Graffiti gegen Hakenkreuze

#PAINTBACK

Hakenkreuze an Hauswänden kann man nicht einfach ignorieren. Das findet auch Ibo Omari. Zusammen mit anderen Graffiti-Künstlern hat er den Schmierereien daher den Kampf angesagt  – auf eine sehr hübsche Art und Weise.
Geschrieben am
Unter dem Motto »Answering messages of hate with love« hat Ibo Omari die Aktion  »#PAINTBACK« ins Leben gerufen.
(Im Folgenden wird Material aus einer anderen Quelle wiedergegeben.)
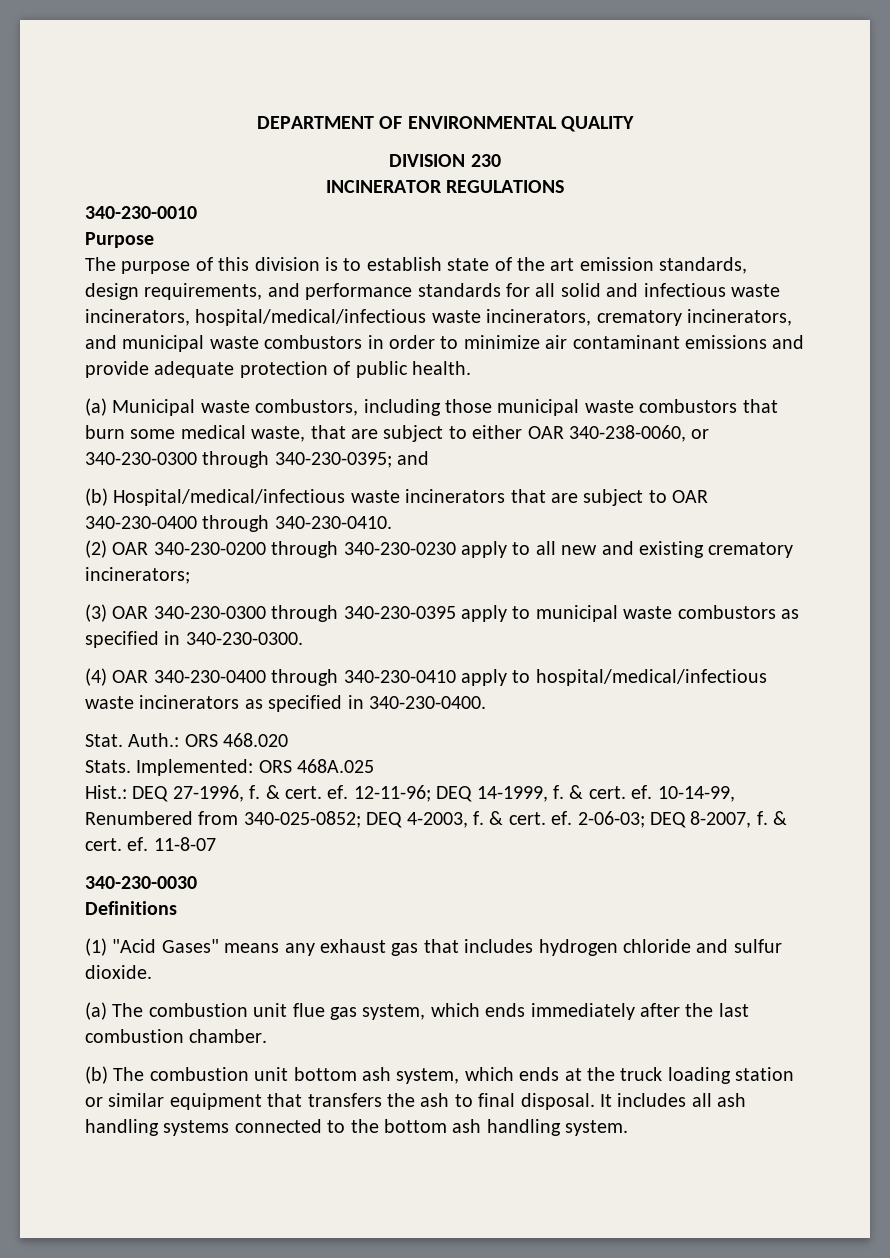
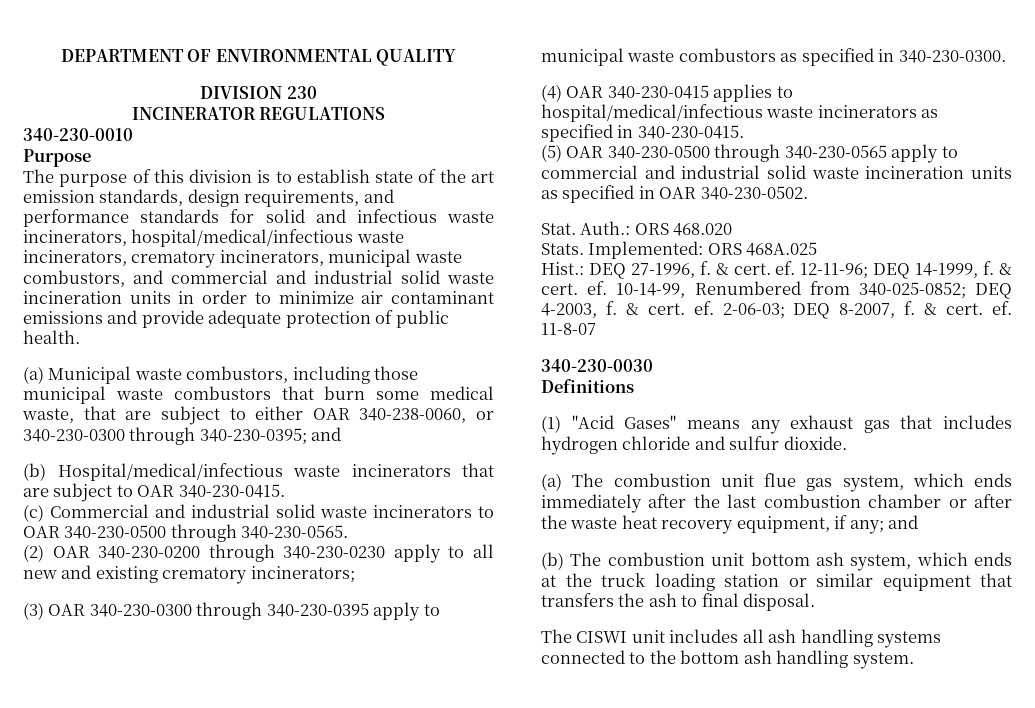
- The purpose of this division is to establish state of the art emission standards, design requirements, and performance standards for all solid and infectious waste incinerators, hospital/medical/infectious waste incinerators, crematory incinerators, and municipal waste combustors in order to minimize air contaminant emissions and provide adequate protection of public health.
+ The purpose of this division is to establish state of the art emission standards, design requirements, and performance standards for solid and infectious waste incinerators, hospital/medical/infectious waste incinerators, crematory incinerators, municipal waste combustors, and commercial and industrial solid waste incineration units in order to minimize air contaminant emissions and provide adequate protection of public health.
- (b) Hospital/medical/infectious waste incinerators that are subject to OAR 340-230-0400 through 340-230-0410.
+ (b) Hospital/medical/infectious waste incinerators that are subject to OAR 340-230-0415.
+ (c) Commercial and industrial solid waste incinerators to OAR 340-230-0500 through 340-230-0565.
- (4) OAR 340-230-0400 through 340-230-0410 apply to hospital/medical/infectious waste incinerators as specified in 340-230-0400.
+ (4) OAR 340-230-0415 applies to hospital/medical/infectious waste incinerators as specified in 340-230-0415.
+ (5) OAR 340-230-0500 through 340-230-0565 apply to commercial and industrial solid waste incineration units as specified in OAR 340-230-0502.
- (a) The combustion unit flue gas system, which ends immediately after the last combustion chamber.
+ (a) The combustion unit flue gas system, which ends immediately after the last combustion chamber or after the waste heat recovery equipment, if any; and
- (b) The combustion unit bottom ash system, which ends at the truck loading station or similar equipment that transfers the ash to final disposal. It includes all ash handling systems connected to the bottom ash handling system.
+ (b) The combustion unit bottom ash system, which ends at the truck loading station or similar equipment that transfers the ash to final disposal.
+ The CISWI unit includes all ash handling systems connected to the bottom ash handling system.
Das Prinzip ist simpel: Hakenkreuz-Geschmiere in kleine Wandkunstwerke verwandeln und so ein Zeichen gegen Rechts setzen.
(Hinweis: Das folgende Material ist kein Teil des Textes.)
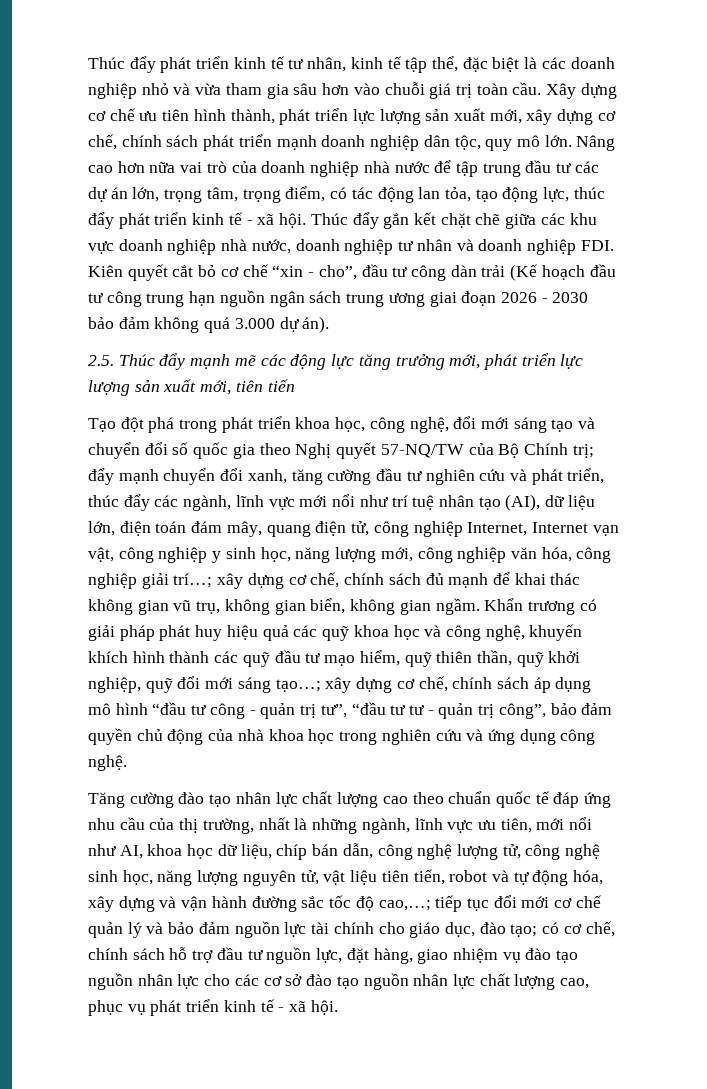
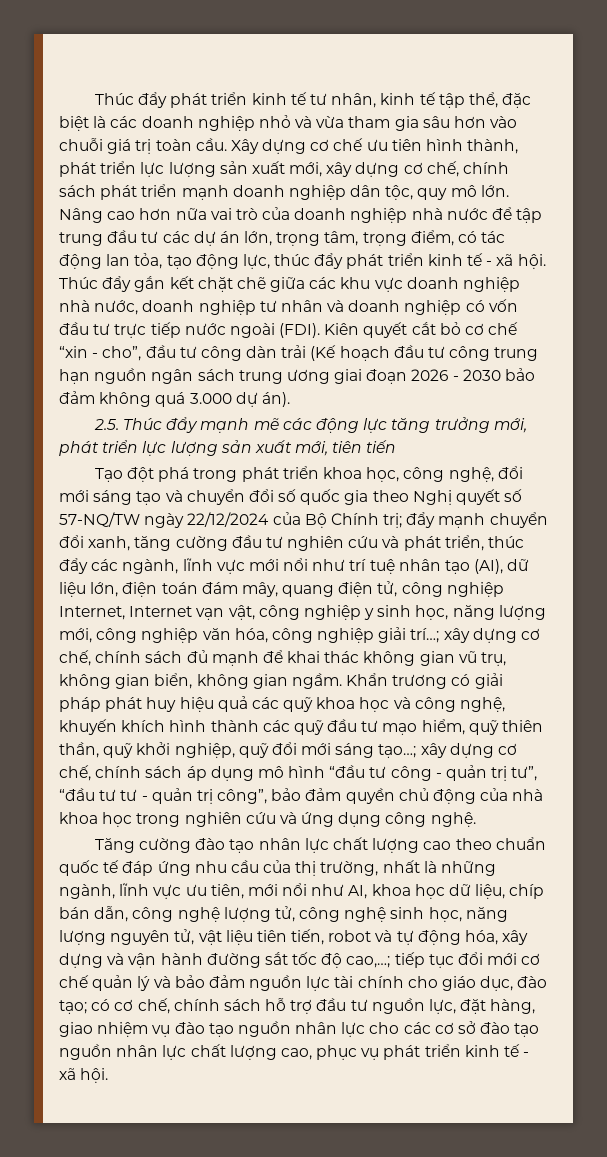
- Thúc đẩy gắn kết chặt chẽ giữa các khu vực doanh nghiệp nhà nước, doanh nghiệp tư nhân và doanh nghiệp FDI. Kiên quyết cắt bỏ cơ chế “xin - cho”, đầu tư công dàn trải (Kế hoạch đầu tư công trung hạn nguồn ngân sách trung ương giai đoạn 2026 - 2030 bảo đảm không quá 3.000 dự án).
+ Thúc đẩy gắn kết chặt chẽ giữa các khu vực doanh nghiệp nhà nước, doanh nghiệp tư nhân và doanh nghiệp có vốn đầu tư trực tiếp nước ngoài (FDI). Kiên quyết cắt bỏ cơ chế “xin - cho”, đầu tư công dàn trải (Kế hoạch đầu tư công trung hạn nguồn ngân sách trung ương giai đoạn 2026 - 2030 bảo đảm không quá 3.000 dự án).
- Tạo đột phá trong phát triển khoa học, công nghệ, đổi mới sáng tạo và chuyển đổi số quốc gia theo Nghị quyết 57-NQ/TW của Bộ Chính trị;
+ Tạo đột phá trong phát triển khoa học, công nghệ, đổi mới sáng tạo và chuyển đổi số quốc gia theo Nghị quyết số 57-NQ/TW ngày 22/12/2024 của Bộ Chính trị;
- Tăng cường đào tạo nhân lực chất lượng cao theo chuẩn quốc tế đáp ứng nhu cầu của thị trường, nhất là những ngành, lĩnh vực ưu tiên, mới nổi như AI, khoa học dữ liệu, chíp bán dẫn, công nghệ lượng tử, công nghệ sinh học, năng lượng nguyên tử, vật liệu tiên tiến, robot và tự động hóa, xây dựng và vận hành đường sắc tốc độ cao,…;
+ Tăng cường đào tạo nhân lực chất lượng cao theo chuẩn quốc tế đáp ứng nhu cầu của thị trường, nhất là những ngành, lĩnh vực ưu tiên, mới nổi như AI, khoa học dữ liệu, chíp bán dẫn, công nghệ lượng tử, công nghệ sinh học, năng lượng nguyên tử, vật liệu tiên tiến, robot và tự động hóa, xây dựng và vận hành đường sắt tốc độ cao,…;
Omari ist Inhaber des LEGACY Graffitiladens in Berlin und Gründer des Vereins 
»Die Kulturellen Erben e.V.«, der aktiv in der dortigen Hiphop- und Graffitiszene mitwirkt, Workshops und Graffiti-Aktionen für Künstler und vor allem für Jugendliche mit und ohne Migrationshintergrund organisiert. Im Grundsatz geht es um ein gemeinsames, kreatives und friedliches Miteinander im heimischen Berlin – Hakenkreuze haben da also absolut keinen Platz. So ruft Ibo Omari also dazu auf, sich dieser auf künstlerische Art und Weise zu entledigen.
»Nazis missbrauchen Graffiti für ihre hässliche Botschaften. Dagegen setzen wir uns ein und engagieren uns für ein gesundes Miteinander im Kiez,« sagt Ibo Omari und zückt gemeinsam mit anderen Writern die Dosen. »Wir leben in einer Zeit, in der Thilo Sarrazin und Adolf Hitler die Bestsellerlisten anführen. Da ist es nicht schwer, aktiv zu werden und aus Hakenkreuzen etwas Schönes zu machen. Wichtig ist nur, dass die #PaintBack-Aktion mit den Wandeigentümern abgesprochen ist.« 

Ein Video zeigt, wie die Aktivisten losgezogen sind und welche Hakenkreuze sie sich vorgeknöpft haben. »Früher war es ein Hakenkreuz, jetzt ist es etwas Schönes,« so Omari. An die Spraydosen, fertig, los!